The organisation called on the Colombian Congress to make
five essential changes to the bill:
First, entirely eliminate provisions that (1) force
prosecutors to bring all charges within 24 hours after receiving
statements from demobilised individuals.
And (2) limit the time for investigation to 30 days after
charges are brought. Such limitations in the time for investigation
will virtually guarantee impunity, as most cases will either
be closed or will result in acquittals.
Second, in exchange for sentence reductions, paramilitary
commanders should be required to give a full and truthful
confession and to fully disclose their knowledge of their
groups operational structure, sources of financing and
illegally acquired assets.
Otherwise, it will be practically impossible for the government
to obtain the necessary information to uncover the truth about
atrocities and dismantle these groups.
l Third, the bill should provide that paramilitaries will
lose all their sentencing benefits if they are found to have
lied to the authorities about their crimes, operations and
finances, or to have kept illegally acquired assets.

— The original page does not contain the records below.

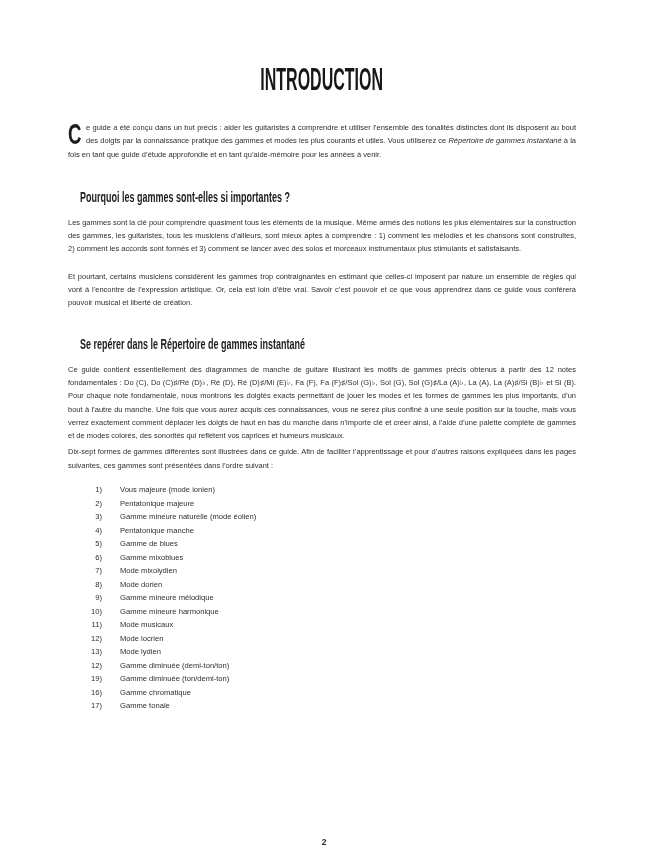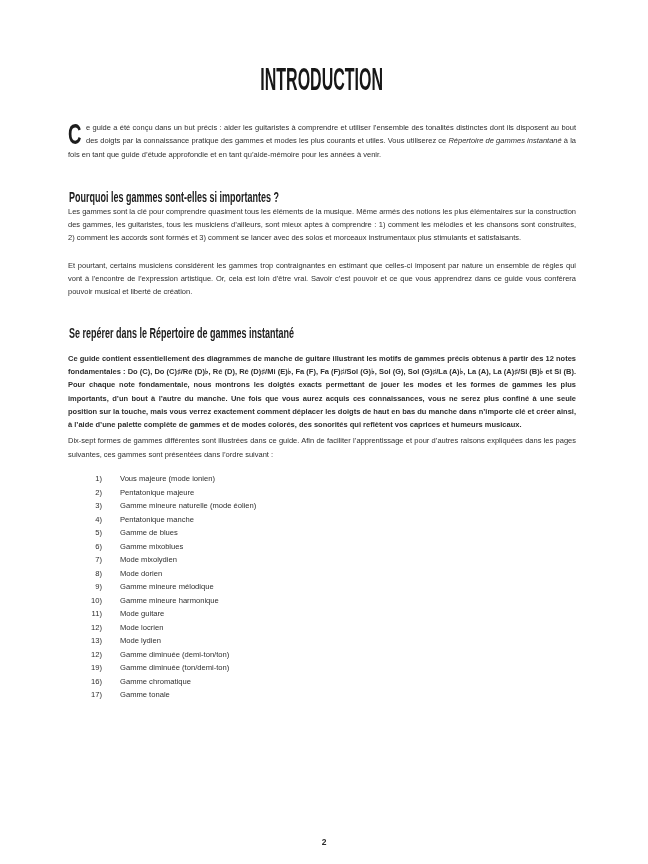--- a/index.html
+++ b/index.html
@@ -33,7 +33,7 @@
     white-space: nowrap;
   }
   h2.sec-heading {
-    margin: 1px;
+    margin: 12px;
     font-size: 15px;
     line-height: 15px;
     font-weight: bold;

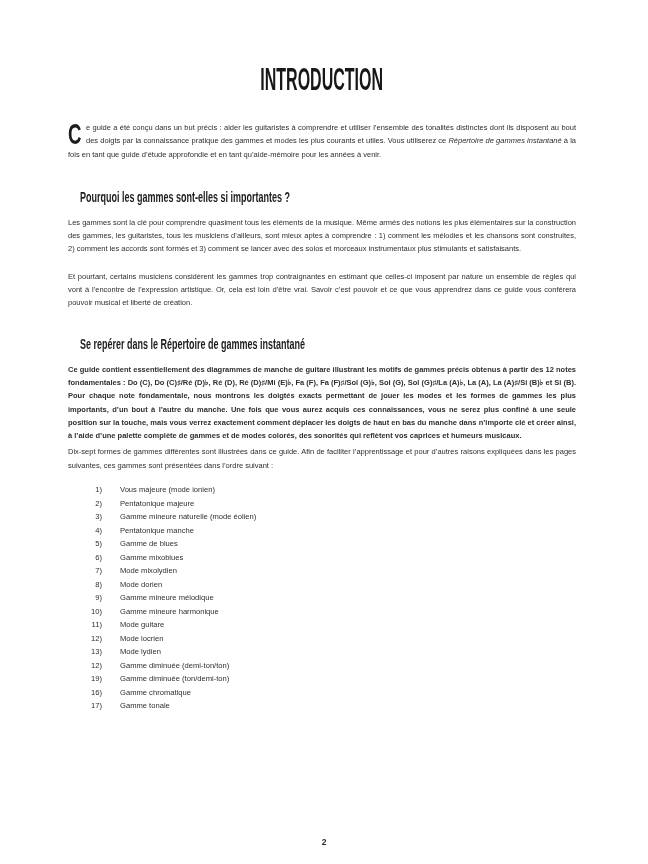--- a/index.html
+++ b/index.html
@@ -58,7 +58,7 @@
   p.intro-para { margin-top: 27px; }
   p.p-s1a { }
   p.p-s1b { margin-top: 14px; }
-  p.p-s2a { margin-top: 12px; font-weight: bold; }
+  p.p-s2a { margin-top: 12px; }
   p.p-s2b { margin-top: 3px; }
   .dropcap {
     float: left;

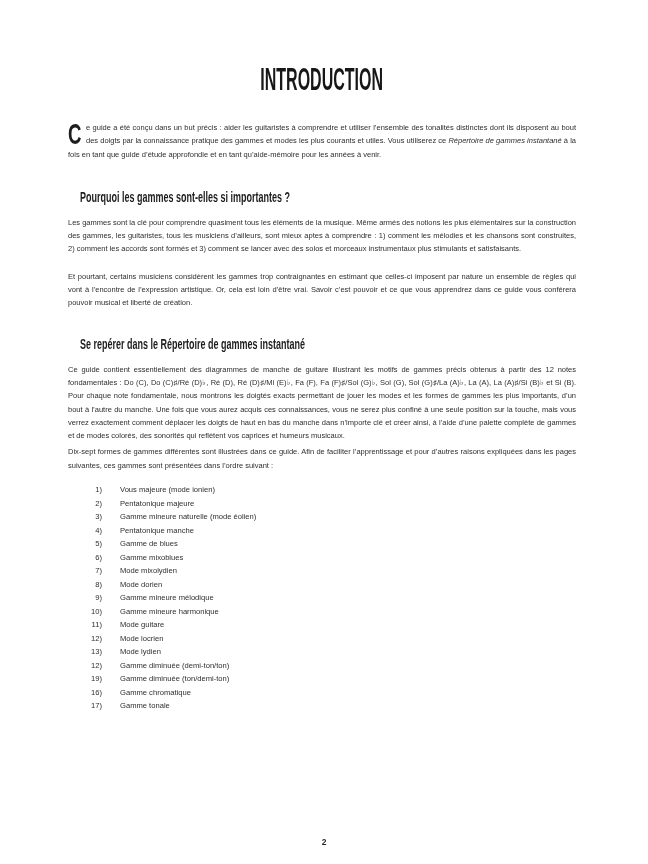--- a/index.html
+++ b/index.html
@@ -174,7 +174,7 @@
         </div>
       <div class="row">
           <span class="num">11)</span>
-          <span class="label">Mode guitare</span>
+          <span class="label">Mode musicaux</span>
         </div>
       <div class="row">
           <span class="num">12)</span>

This provision is necessary to ensure that the requirements
of turnover of assets, confession and disclosure of information
are meaningful.
Fourth, top paramilitary commanders should be barred
from receiving sentencing benefits through individual
demobilisation until the troops they command fully demobilise
and cease engaging in atrocities. This provision is essential
to ensure the credibility of the process.
Fifth, the time paramilitary leaders have spent negotiating
should not be considered as time served on their sentences.